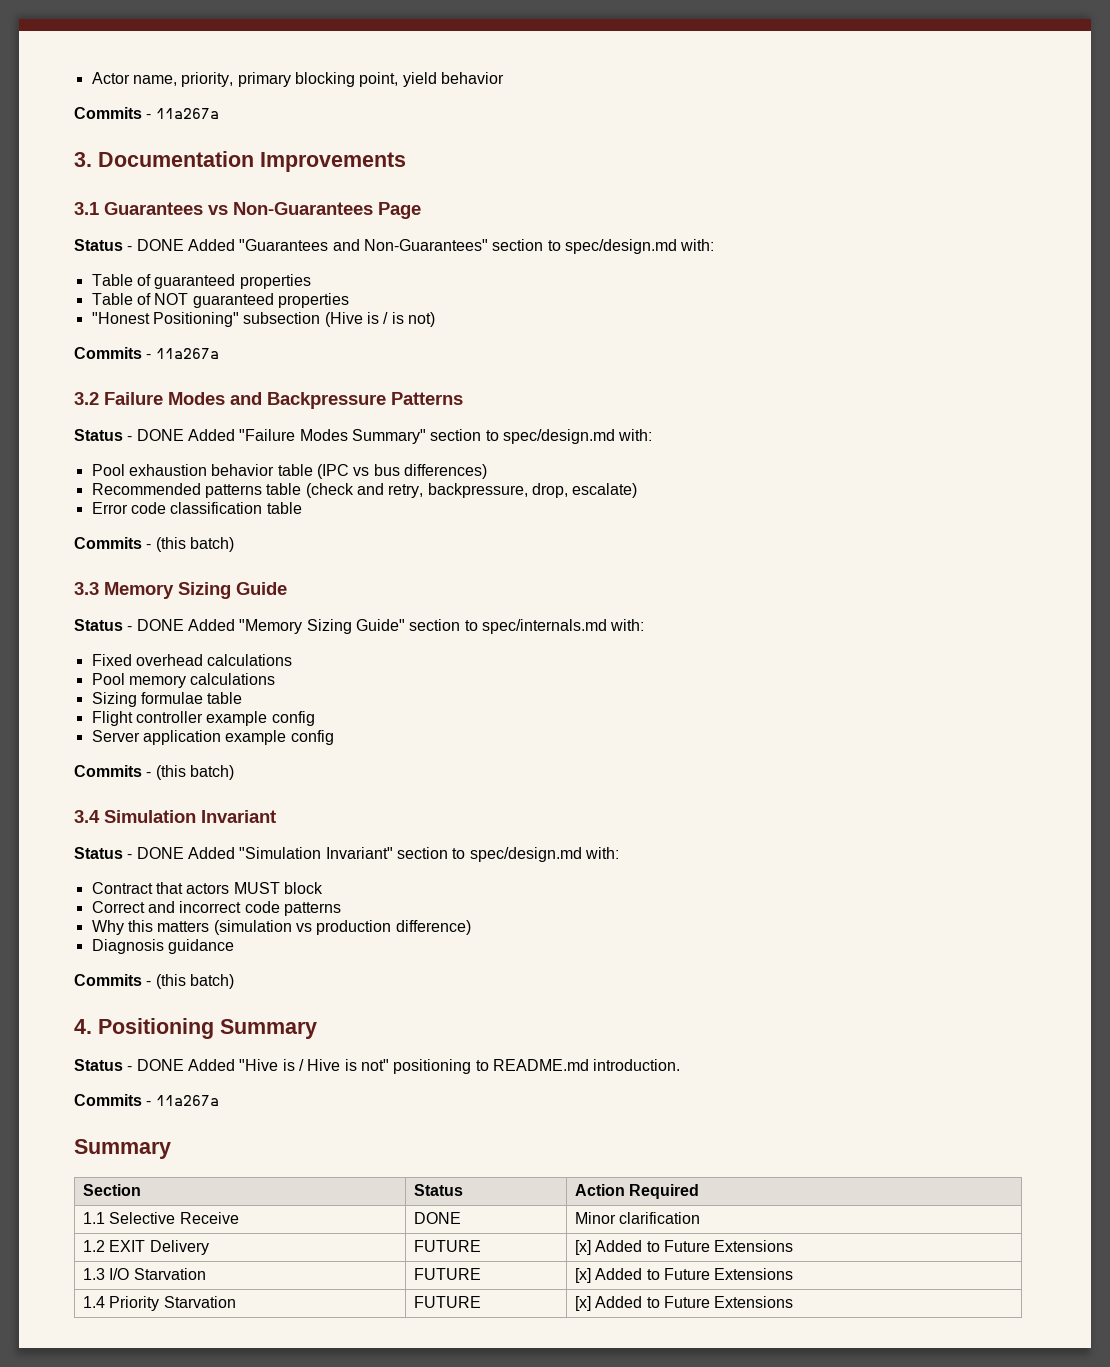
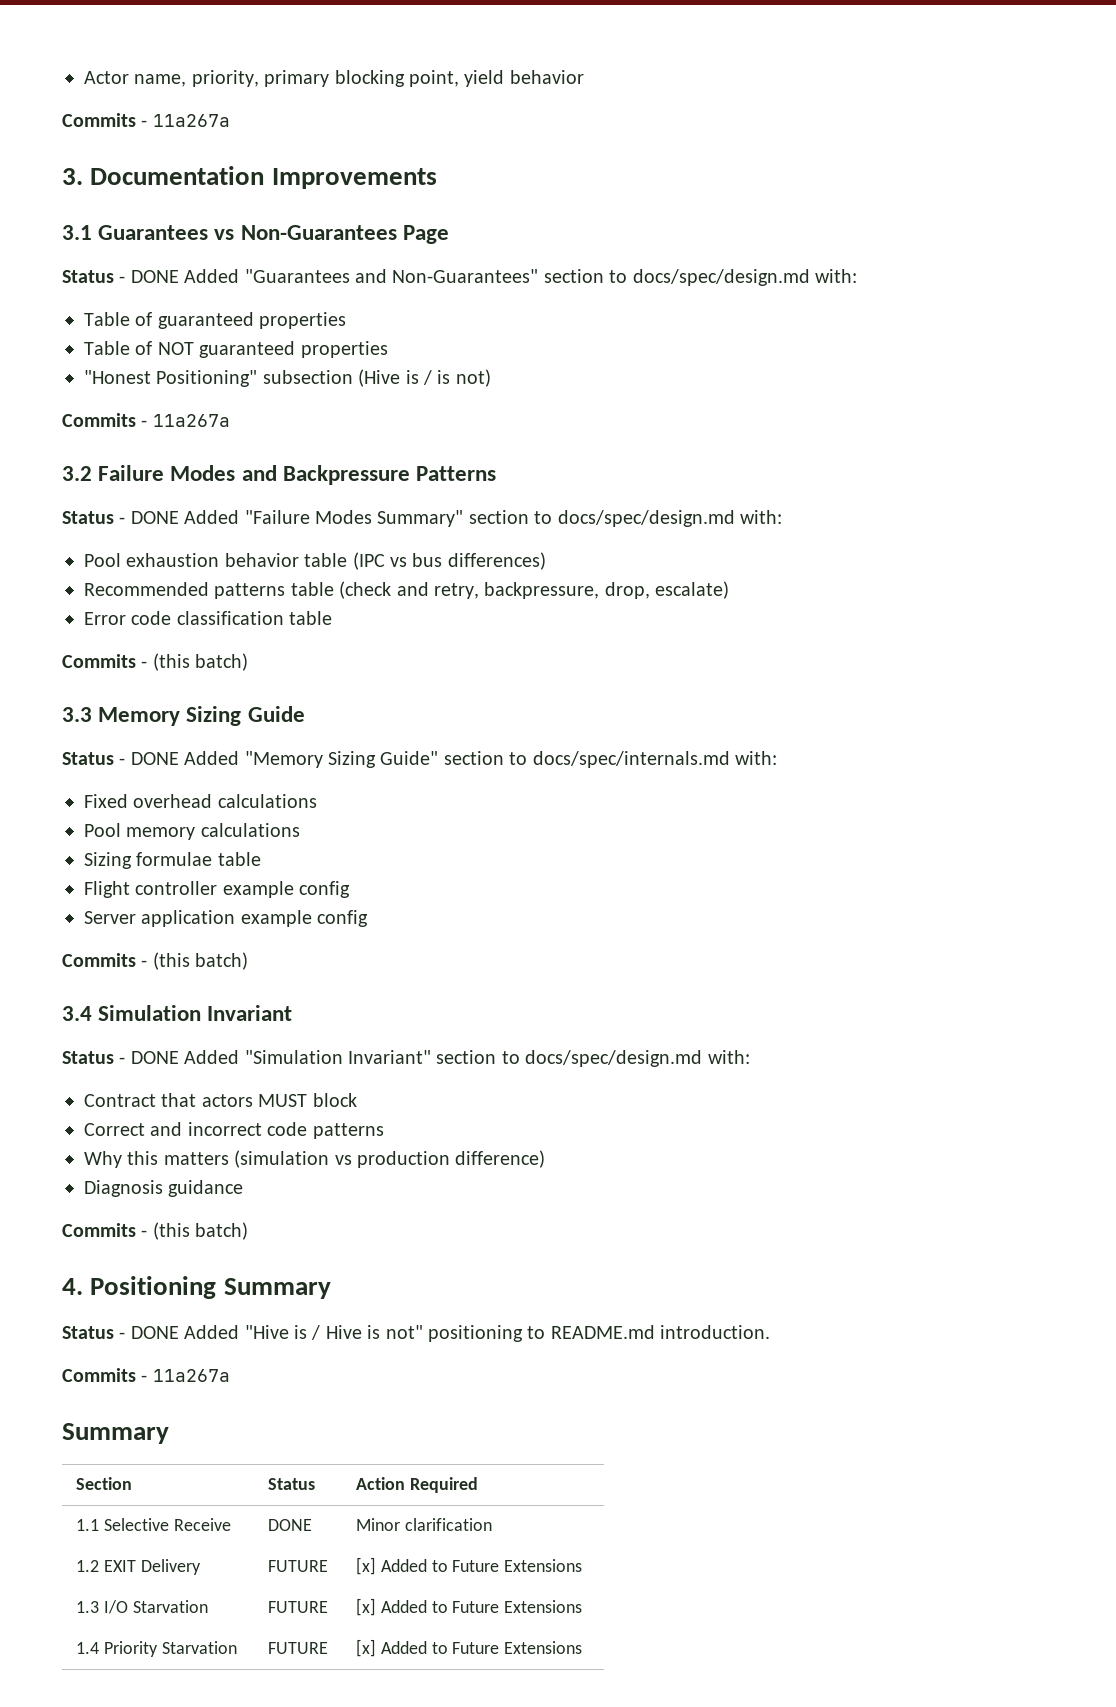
- Status - DONE Added "Guarantees and Non-Guarantees" section to spec/design.md with:
+ Status - DONE Added "Guarantees and Non-Guarantees" section to docs/spec/design.md with:
- Status - DONE Added "Failure Modes Summary" section to spec/design.md with:
+ Status - DONE Added "Failure Modes Summary" section to docs/spec/design.md with:
- Status - DONE Added "Memory Sizing Guide" section to spec/internals.md with:
+ Status - DONE Added "Memory Sizing Guide" section to docs/spec/internals.md with:
- Status - DONE Added "Simulation Invariant" section to spec/design.md with:
+ Status - DONE Added "Simulation Invariant" section to docs/spec/design.md with:

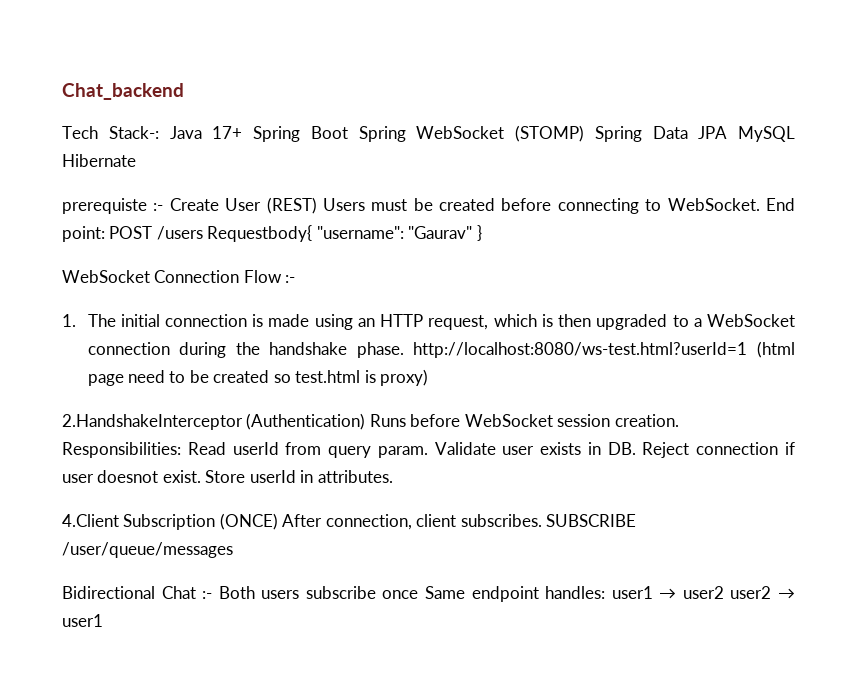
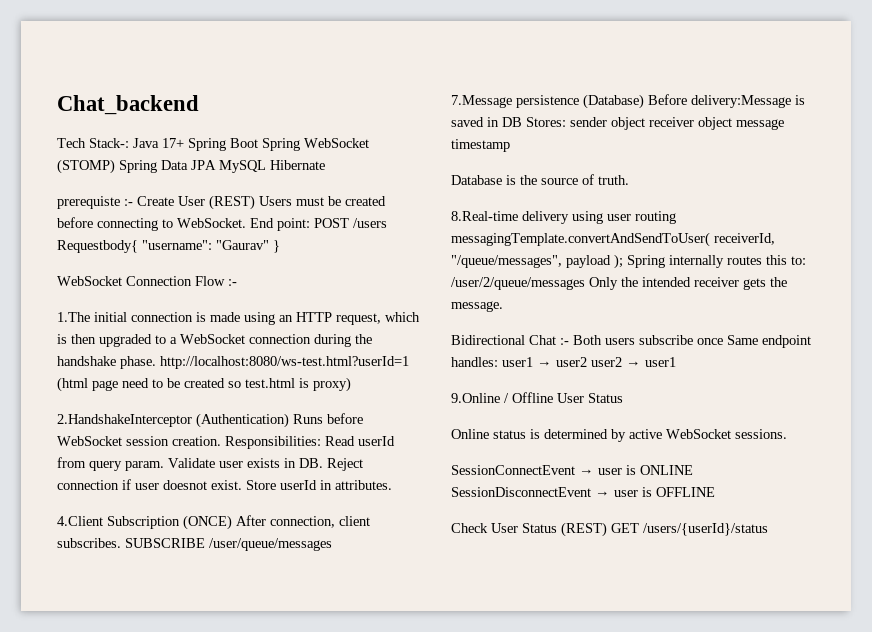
- 1. The initial connection is made using an HTTP request, which is then upgraded to a WebSocket connection during the handshake phase. http://localhost:8080/ws-test.html?userId=1 (html page need to be created so test.html is proxy)
+ 1.The initial connection is made using an HTTP request, which is then upgraded to a WebSocket connection during the handshake phase. http://localhost:8080/ws-test.html?userId=1 (html page need to be created so test.html is proxy)
+ 7.Message persistence (Database) Before delivery:Message is saved in DB Stores: sender object receiver object message timestamp
+ Database is the source of truth.
+ 8.Real-time delivery using user routing messagingTemplate.convertAndSendToUser( receiverId, "/queue/messages", payload ); Spring internally routes this to: /user/2/queue/messages Only the intended receiver gets the message.
+ 9.Online / Offline User Status
+ Online status is determined by active WebSocket sessions.
+ SessionConnectEvent → user is ONLINE SessionDisconnectEvent → user is OFFLINE
+ Check User Status (REST) GET /users/{userId}/status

++++++++

YOUR ASSIGNMENT:
Restate precisely, and with nothing added, the lines from the one with "user is OFFLINE" through the final line of the material.

TASK RESPONSE:
+ SessionConnectEvent → user is ONLINE SessionDisconnectEvent → user is OFFLINE
+ Check User Status (REST) GET /users/{userId}/status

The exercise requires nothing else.